Everything in the listing beneath must be transcribed exactly.
....
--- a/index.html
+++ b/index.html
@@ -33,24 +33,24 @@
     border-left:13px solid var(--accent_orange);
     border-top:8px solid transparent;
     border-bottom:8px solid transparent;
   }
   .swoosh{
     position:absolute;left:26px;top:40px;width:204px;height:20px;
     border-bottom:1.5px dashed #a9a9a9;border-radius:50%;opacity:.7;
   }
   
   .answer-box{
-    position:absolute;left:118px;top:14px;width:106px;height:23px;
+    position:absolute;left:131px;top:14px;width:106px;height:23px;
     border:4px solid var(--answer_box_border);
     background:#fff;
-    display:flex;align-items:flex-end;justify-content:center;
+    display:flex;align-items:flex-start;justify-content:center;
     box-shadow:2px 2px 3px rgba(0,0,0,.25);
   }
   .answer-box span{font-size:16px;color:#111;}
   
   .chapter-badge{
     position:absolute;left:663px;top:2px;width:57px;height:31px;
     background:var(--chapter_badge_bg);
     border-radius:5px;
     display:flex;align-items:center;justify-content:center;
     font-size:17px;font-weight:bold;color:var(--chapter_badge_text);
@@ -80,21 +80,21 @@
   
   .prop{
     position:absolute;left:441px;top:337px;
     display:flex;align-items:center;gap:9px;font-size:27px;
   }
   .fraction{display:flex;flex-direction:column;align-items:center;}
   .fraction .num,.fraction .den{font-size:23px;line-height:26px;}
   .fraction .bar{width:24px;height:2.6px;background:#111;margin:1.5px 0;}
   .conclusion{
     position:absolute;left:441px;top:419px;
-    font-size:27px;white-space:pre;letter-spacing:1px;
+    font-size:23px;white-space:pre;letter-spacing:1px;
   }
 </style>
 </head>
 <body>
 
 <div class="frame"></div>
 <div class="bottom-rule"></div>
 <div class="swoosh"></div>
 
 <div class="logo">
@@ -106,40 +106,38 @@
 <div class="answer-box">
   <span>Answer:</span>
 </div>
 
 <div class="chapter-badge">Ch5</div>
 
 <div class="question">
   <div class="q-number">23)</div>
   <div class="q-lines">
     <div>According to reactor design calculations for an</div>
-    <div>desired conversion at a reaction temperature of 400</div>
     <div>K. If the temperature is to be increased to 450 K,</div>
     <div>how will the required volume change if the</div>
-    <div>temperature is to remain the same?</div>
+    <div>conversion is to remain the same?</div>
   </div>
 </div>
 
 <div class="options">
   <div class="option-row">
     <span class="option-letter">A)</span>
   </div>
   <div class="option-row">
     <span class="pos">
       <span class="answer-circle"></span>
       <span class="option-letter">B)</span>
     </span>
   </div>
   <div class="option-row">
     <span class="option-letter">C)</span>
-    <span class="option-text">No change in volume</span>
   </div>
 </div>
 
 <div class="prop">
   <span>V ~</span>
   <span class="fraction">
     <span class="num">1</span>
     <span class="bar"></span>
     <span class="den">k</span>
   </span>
....
Exercise response
--- a/index.html
+++ b/index.html
@@ -33,24 +33,24 @@
     border-left:13px solid var(--accent_orange);
     border-top:8px solid transparent;
     border-bottom:8px solid transparent;
   }
   .swoosh{
     position:absolute;left:26px;top:40px;width:204px;height:20px;
     border-bottom:1.5px dashed #a9a9a9;border-radius:50%;opacity:.7;
   }
   
   .answer-box{
-    position:absolute;left:118px;top:14px;width:106px;height:23px;
+    position:absolute;left:131px;top:14px;width:106px;height:23px;
     border:4px solid var(--answer_box_border);
     background:#fff;
-    display:flex;align-items:flex-end;justify-content:center;
+    display:flex;align-items:flex-start;justify-content:center;
     box-shadow:2px 2px 3px rgba(0,0,0,.25);
   }
   .answer-box span{font-size:16px;color:#111;}
   
   .chapter-badge{
     position:absolute;left:663px;top:2px;width:57px;height:31px;
     background:var(--chapter_badge_bg);
     border-radius:5px;
     display:flex;align-items:center;justify-content:center;
     font-size:17px;font-weight:bold;color:var(--chapter_badge_text);
@@ -80,21 +80,21 @@
   
   .prop{
     position:absolute;left:441px;top:337px;
     display:flex;align-items:center;gap:9px;font-size:27px;
   }
   .fraction{display:flex;flex-direction:column;align-items:center;}
   .fraction .num,.fraction .den{font-size:23px;line-height:26px;}
   .fraction .bar{width:24px;height:2.6px;background:#111;margin:1.5px 0;}
   .conclusion{
     position:absolute;left:441px;top:419px;
-    font-size:27px;white-space:pre;letter-spacing:1px;
+    font-size:23px;white-space:pre;letter-spacing:1px;
   }
 </style>
 </head>
 <body>
 
 <div class="frame"></div>
 <div class="bottom-rule"></div>
 <div class="swoosh"></div>
 
 <div class="logo">
@@ -106,40 +106,38 @@
 <div class="answer-box">
   <span>Answer:</span>
 </div>
 
 <div class="chapter-badge">Ch5</div>
 
 <div class="question">
   <div class="q-number">23)</div>
   <div class="q-lines">
     <div>According to reactor design calculations for an</div>
-    <div>desired conversion at a reaction temperature of 400</div>
     <div>K. If the temperature is to be increased to 450 K,</div>
     <div>how will the required volume change if the</div>
-    <div>temperature is to remain the same?</div>
+    <div>conversion is to remain the same?</div>
   </div>
 </div>
 
 <div class="options">
   <div class="option-row">
     <span class="option-letter">A)</span>
   </div>
   <div class="option-row">
     <span class="pos">
       <span class="answer-circle"></span>
       <span class="option-letter">B)</span>
     </span>
   </div>
   <div class="option-row">
     <span class="option-letter">C)</span>
-    <span class="option-text">No change in volume</span>
   </div>
 </div>
 
 <div class="prop">
   <span>V ~</span>
   <span class="fraction">
     <span class="num">1</span>
     <span class="bar"></span>
     <span class="den">k</span>
   </span>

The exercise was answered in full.